To put it another way, climate researchers who have made the calculations to arrive at the recommendation to eat just 1.5 burgers per week are basing those calculations on certain assumptions about how the meat will be produced. It’s not quite this simple, but the numbers kind of hinge on a food system in which most of the beef produced comes from industrial-scale agriculture. So, if we in the US were to shift even more farms or all farms to regenerative agriculture, the agricultural land footprint — which is also a carbon footprint – would be enormous. You wouldn’t just need to eat “less meat” as in 1.5 burgers or less, you’d need to eat like next to nothing.
Now, I hear you, my small scale farming friends, it’s more complicated than that. I know. I hear you. My only point is that shifting to “less meat, better meat” means you can’t just eat a little less, and you can’t just eat 1.5 burgers a week, you would have to eat A LOT LOT LOT LESS MEAT.
As I wrote in Sierra:
But for every farm and livestock operation to run this way, we'd have to do something extremely unpopular—something that Kiss the Ground never mentions. We'd have to eat less beef. A lot less. Even less than environmental groups like the World Resources Institute and Project Drawdown already recommend.
Is there some possible future where you could shift some farming to regenerative systems and also get rid of ethanol and that allows you to eat “better meat” and still make climate goals? I don’t know. I’m not a climate expert. Please read everything that the folks at World Resources Institute put out. But what I do know is I am not seeing the math from sustainable farming advocates. For small farms to scale up as a climate solution, the math has to make sense.

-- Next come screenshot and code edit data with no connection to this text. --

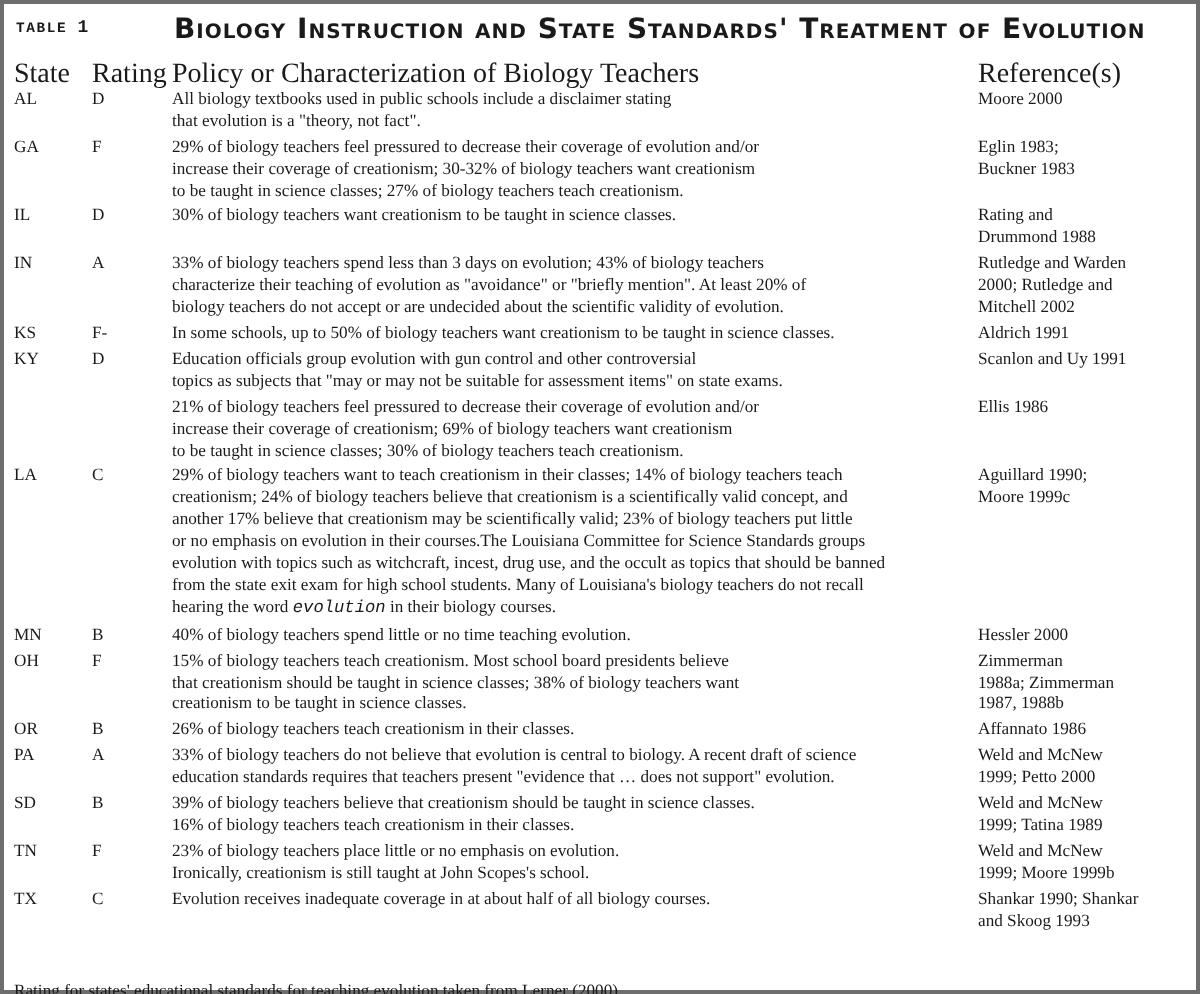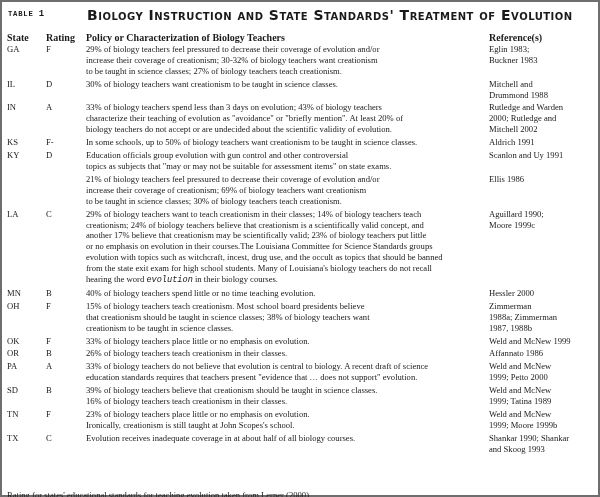--- a/index.html
+++ b/index.html
@@ -33,8 +33,8 @@
     font-size: 8.6px; line-height: 10.9px;
   }
   th {
-    text-align: left; font-weight: bold; padding: 0; vertical-align: top;
-    font-size: 10px; height: 10px;
+    text-align: left; font-weight: normal; padding: 0; vertical-align: top;
+    font-size: 14px; height: 10px;
   }
   td { padding: 0; vertical-align: top; }
   td.st { width: 39px; }

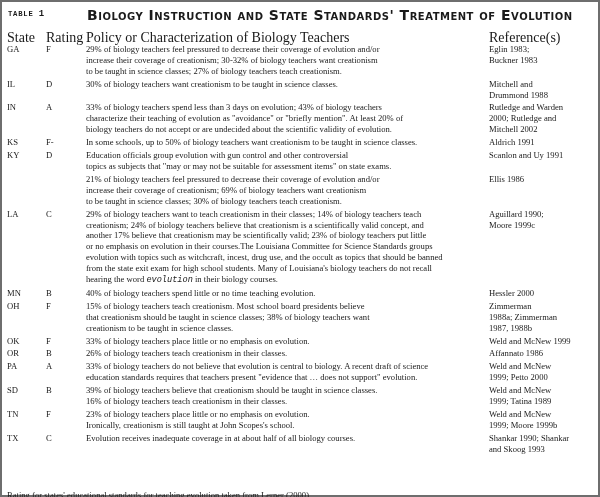--- a/index.html
+++ b/index.html
@@ -69,6 +69,17 @@
     </thead>
     <tbody id="tbody">
         <tr class="row">
+          <td class="st">AL</td>
+          <td class="rt">D</td>
+          <td class="pol">
+            <div>All biology textbooks used in public schools include a disclaimer stating</div>
+            <div>that evolution is a "theory, not fact".</div>
+          </td>
+          <td class="ref">
+            <div>Moore 2000</div>
+          </td>
+        </tr>
+        <tr class="row">
           <td class="st">GA</td>
           <td class="rt">F</td>
           <td class="pol">

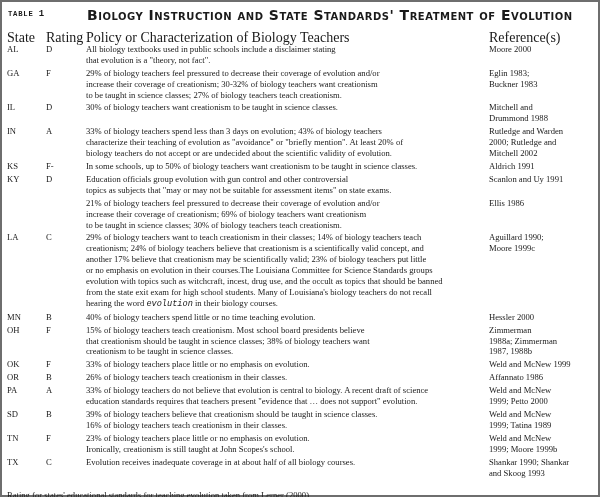--- a/index.html
+++ b/index.html
@@ -99,7 +99,7 @@
             <div>30% of biology teachers want creationism to be taught in science classes.</div>
           </td>
           <td class="ref">
-            <div>Mitchell and</div>
+            <div>Rating and</div>
             <div>Drummond 1988</div>
           </td>
         </tr>

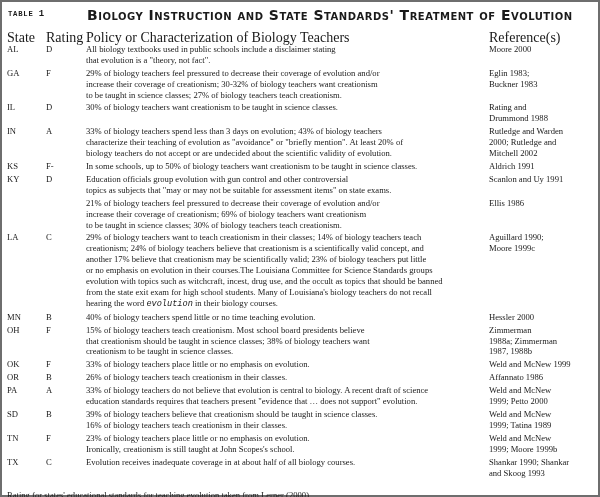--- a/index.html
+++ b/index.html
@@ -192,16 +192,6 @@
           </td>
         </tr>
         <tr class="row">
-          <td class="st">OK</td>
-          <td class="rt">F</td>
-          <td class="pol">
-            <div>33% of biology teachers place little or no emphasis on evolution.</div>
-          </td>
-          <td class="ref">
-            <div>Weld and McNew 1999</div>
-          </td>
-        </tr>
-        <tr class="row">
           <td class="st">OR</td>
           <td class="rt">B</td>
           <td class="pol">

Now, some news! I’m hanging up my freelance hat (I keep using this phrase even though there is no hat) and joining the team at Sentient Media as their next managing editor. More at the announcement here, but this excerpt sums it up well for me:
“I first started thinking more deeply about animals in our food system after reporting on agriculture and its climate impacts. But what I learned is there are so many other impacts too, from water and air pollution to how workers are treated, soil degradation, deforestation, and wildlife destruction—and eventually I realized I could no longer disregard how animals fit into this bigger picture of our food system and our environment. I came to this realization as someone who cooked and ate animals. For me, the logical thing to do was to change that,” Jenny says.
Human health is another perennial topic that is relevant to the food system. “In food journalism, we’ve been talking for so long about corn, how much we produce and how it goes into processed foods, and how processed foods are causing harm. But most of the corn we grow goes into ethanol and feed for animal agriculture, which in turn causes even more harm: to the climate, the animals, and in many cases to human health, too.”
I truly couldn’t be more excited for this next chapter. Hat, chapter, journey — listen I’ve never been great at metaphors. I am just thrilled.
Kudos on the new gig!! Looking forward to seeing more!
Congratulations on your new role, Jenny! I will look forward to following your work at Sentient.